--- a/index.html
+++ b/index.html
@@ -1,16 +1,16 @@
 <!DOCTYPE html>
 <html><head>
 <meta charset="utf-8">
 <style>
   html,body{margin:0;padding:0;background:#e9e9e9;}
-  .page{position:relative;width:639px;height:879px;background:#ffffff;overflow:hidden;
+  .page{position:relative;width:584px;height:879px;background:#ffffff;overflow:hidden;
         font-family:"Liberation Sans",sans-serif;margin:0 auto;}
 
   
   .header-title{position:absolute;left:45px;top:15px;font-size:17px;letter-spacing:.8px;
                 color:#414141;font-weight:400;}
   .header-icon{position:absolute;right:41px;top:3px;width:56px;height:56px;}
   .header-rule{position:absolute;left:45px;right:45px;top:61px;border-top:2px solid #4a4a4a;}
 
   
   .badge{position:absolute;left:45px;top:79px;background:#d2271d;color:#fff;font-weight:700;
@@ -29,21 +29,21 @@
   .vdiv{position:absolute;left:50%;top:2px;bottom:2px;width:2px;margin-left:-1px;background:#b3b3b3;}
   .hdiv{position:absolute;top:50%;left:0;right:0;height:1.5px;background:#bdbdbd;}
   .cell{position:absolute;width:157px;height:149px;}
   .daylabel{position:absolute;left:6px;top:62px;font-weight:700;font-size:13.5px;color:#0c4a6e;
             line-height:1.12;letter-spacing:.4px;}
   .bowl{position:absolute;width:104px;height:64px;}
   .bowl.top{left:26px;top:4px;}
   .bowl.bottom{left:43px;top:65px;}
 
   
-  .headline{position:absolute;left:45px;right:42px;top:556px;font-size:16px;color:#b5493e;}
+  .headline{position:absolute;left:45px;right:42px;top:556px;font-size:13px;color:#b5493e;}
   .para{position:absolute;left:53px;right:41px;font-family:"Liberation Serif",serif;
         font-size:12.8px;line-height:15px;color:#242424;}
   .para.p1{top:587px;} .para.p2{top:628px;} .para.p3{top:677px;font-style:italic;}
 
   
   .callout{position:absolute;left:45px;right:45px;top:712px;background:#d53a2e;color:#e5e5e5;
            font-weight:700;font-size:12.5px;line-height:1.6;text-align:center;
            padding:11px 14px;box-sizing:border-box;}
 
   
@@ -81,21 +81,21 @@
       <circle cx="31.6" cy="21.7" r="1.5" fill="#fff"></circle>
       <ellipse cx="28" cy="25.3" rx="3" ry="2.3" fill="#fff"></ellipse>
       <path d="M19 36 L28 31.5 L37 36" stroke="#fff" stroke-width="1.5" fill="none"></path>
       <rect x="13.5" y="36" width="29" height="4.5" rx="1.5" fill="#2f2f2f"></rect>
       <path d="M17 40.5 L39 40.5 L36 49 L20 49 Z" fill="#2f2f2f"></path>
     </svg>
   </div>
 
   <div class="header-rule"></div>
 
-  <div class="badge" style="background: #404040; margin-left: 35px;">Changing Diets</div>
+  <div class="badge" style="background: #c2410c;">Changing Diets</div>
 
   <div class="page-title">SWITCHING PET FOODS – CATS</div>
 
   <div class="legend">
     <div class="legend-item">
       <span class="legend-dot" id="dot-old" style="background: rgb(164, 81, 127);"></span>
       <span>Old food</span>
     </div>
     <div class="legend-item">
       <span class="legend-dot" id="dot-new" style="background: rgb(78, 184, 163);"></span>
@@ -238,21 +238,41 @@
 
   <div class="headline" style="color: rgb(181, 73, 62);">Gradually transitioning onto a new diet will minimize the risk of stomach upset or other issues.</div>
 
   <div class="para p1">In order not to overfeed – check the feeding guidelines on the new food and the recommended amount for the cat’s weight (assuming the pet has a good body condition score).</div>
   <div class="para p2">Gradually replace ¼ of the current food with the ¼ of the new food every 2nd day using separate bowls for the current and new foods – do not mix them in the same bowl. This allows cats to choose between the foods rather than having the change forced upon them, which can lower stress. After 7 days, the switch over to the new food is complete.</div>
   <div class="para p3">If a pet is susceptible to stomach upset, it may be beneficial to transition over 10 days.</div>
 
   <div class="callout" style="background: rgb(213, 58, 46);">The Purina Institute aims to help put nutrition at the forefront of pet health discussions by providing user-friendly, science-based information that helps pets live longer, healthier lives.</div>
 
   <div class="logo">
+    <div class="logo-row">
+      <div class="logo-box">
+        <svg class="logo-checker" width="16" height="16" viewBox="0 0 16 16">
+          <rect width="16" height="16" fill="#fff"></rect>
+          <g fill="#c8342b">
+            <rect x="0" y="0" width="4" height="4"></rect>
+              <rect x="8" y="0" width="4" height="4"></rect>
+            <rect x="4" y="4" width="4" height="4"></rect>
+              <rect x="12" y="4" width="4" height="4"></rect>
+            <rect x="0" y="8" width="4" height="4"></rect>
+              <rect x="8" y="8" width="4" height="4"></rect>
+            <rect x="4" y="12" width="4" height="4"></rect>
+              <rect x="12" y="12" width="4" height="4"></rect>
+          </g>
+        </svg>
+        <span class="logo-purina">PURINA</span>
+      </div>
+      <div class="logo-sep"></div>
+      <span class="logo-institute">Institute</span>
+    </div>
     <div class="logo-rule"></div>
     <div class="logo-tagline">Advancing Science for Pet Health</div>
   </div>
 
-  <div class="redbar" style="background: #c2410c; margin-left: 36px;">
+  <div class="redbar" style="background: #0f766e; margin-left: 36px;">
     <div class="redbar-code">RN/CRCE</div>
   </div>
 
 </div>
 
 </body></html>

◆ ◆ ◆ ◆ ◆

What to work on:
Transcribe the material above in its entirety. Match it exactly.

Solution to the problem:
--- a/index.html
+++ b/index.html
@@ -1,16 +1,16 @@
 <!DOCTYPE html>
 <html><head>
 <meta charset="utf-8">
 <style>
   html,body{margin:0;padding:0;background:#e9e9e9;}
-  .page{position:relative;width:639px;height:879px;background:#ffffff;overflow:hidden;
+  .page{position:relative;width:584px;height:879px;background:#ffffff;overflow:hidden;
         font-family:"Liberation Sans",sans-serif;margin:0 auto;}
 
   
   .header-title{position:absolute;left:45px;top:15px;font-size:17px;letter-spacing:.8px;
                 color:#414141;font-weight:400;}
   .header-icon{position:absolute;right:41px;top:3px;width:56px;height:56px;}
   .header-rule{position:absolute;left:45px;right:45px;top:61px;border-top:2px solid #4a4a4a;}
 
   
   .badge{position:absolute;left:45px;top:79px;background:#d2271d;color:#fff;font-weight:700;
@@ -29,21 +29,21 @@
   .vdiv{position:absolute;left:50%;top:2px;bottom:2px;width:2px;margin-left:-1px;background:#b3b3b3;}
   .hdiv{position:absolute;top:50%;left:0;right:0;height:1.5px;background:#bdbdbd;}
   .cell{position:absolute;width:157px;height:149px;}
   .daylabel{position:absolute;left:6px;top:62px;font-weight:700;font-size:13.5px;color:#0c4a6e;
             line-height:1.12;letter-spacing:.4px;}
   .bowl{position:absolute;width:104px;height:64px;}
   .bowl.top{left:26px;top:4px;}
   .bowl.bottom{left:43px;top:65px;}
 
   
-  .headline{position:absolute;left:45px;right:42px;top:556px;font-size:16px;color:#b5493e;}
+  .headline{position:absolute;left:45px;right:42px;top:556px;font-size:13px;color:#b5493e;}
   .para{position:absolute;left:53px;right:41px;font-family:"Liberation Serif",serif;
         font-size:12.8px;line-height:15px;color:#242424;}
   .para.p1{top:587px;} .para.p2{top:628px;} .para.p3{top:677px;font-style:italic;}
 
   
   .callout{position:absolute;left:45px;right:45px;top:712px;background:#d53a2e;color:#e5e5e5;
            font-weight:700;font-size:12.5px;line-height:1.6;text-align:center;
            padding:11px 14px;box-sizing:border-box;}
 
   
@@ -81,21 +81,21 @@
       <circle cx="31.6" cy="21.7" r="1.5" fill="#fff"></circle>
       <ellipse cx="28" cy="25.3" rx="3" ry="2.3" fill="#fff"></ellipse>
       <path d="M19 36 L28 31.5 L37 36" stroke="#fff" stroke-width="1.5" fill="none"></path>
       <rect x="13.5" y="36" width="29" height="4.5" rx="1.5" fill="#2f2f2f"></rect>
       <path d="M17 40.5 L39 40.5 L36 49 L20 49 Z" fill="#2f2f2f"></path>
     </svg>
   </div>
 
   <div class="header-rule"></div>
 
-  <div class="badge" style="background: #404040; margin-left: 35px;">Changing Diets</div>
+  <div class="badge" style="background: #c2410c;">Changing Diets</div>
 
   <div class="page-title">SWITCHING PET FOODS – CATS</div>
 
   <div class="legend">
     <div class="legend-item">
       <span class="legend-dot" id="dot-old" style="background: rgb(164, 81, 127);"></span>
       <span>Old food</span>
     </div>
     <div class="legend-item">
       <span class="legend-dot" id="dot-new" style="background: rgb(78, 184, 163);"></span>
@@ -238,21 +238,41 @@
 
   <div class="headline" style="color: rgb(181, 73, 62);">Gradually transitioning onto a new diet will minimize the risk of stomach upset or other issues.</div>
 
   <div class="para p1">In order not to overfeed – check the feeding guidelines on the new food and the recommended amount for the cat’s weight (assuming the pet has a good body condition score).</div>
   <div class="para p2">Gradually replace ¼ of the current food with the ¼ of the new food every 2nd day using separate bowls for the current and new foods – do not mix them in the same bowl. This allows cats to choose between the foods rather than having the change forced upon them, which can lower stress. After 7 days, the switch over to the new food is complete.</div>
   <div class="para p3">If a pet is susceptible to stomach upset, it may be beneficial to transition over 10 days.</div>
 
   <div class="callout" style="background: rgb(213, 58, 46);">The Purina Institute aims to help put nutrition at the forefront of pet health discussions by providing user-friendly, science-based information that helps pets live longer, healthier lives.</div>
 
   <div class="logo">
+    <div class="logo-row">
+      <div class="logo-box">
+        <svg class="logo-checker" width="16" height="16" viewBox="0 0 16 16">
+          <rect width="16" height="16" fill="#fff"></rect>
+          <g fill="#c8342b">
+            <rect x="0" y="0" width="4" height="4"></rect>
+              <rect x="8" y="0" width="4" height="4"></rect>
+            <rect x="4" y="4" width="4" height="4"></rect>
+              <rect x="12" y="4" width="4" height="4"></rect>
+            <rect x="0" y="8" width="4" height="4"></rect>
+              <rect x="8" y="8" width="4" height="4"></rect>
+            <rect x="4" y="12" width="4" height="4"></rect>
+              <rect x="12" y="12" width="4" height="4"></rect>
+          </g>
+        </svg>
+        <span class="logo-purina">PURINA</span>
+      </div>
+      <div class="logo-sep"></div>
+      <span class="logo-institute">Institute</span>
+    </div>
     <div class="logo-rule"></div>
     <div class="logo-tagline">Advancing Science for Pet Health</div>
   </div>
 
-  <div class="redbar" style="background: #c2410c; margin-left: 36px;">
+  <div class="redbar" style="background: #0f766e; margin-left: 36px;">
     <div class="redbar-code">RN/CRCE</div>
   </div>
 
 </div>
 
 </body></html>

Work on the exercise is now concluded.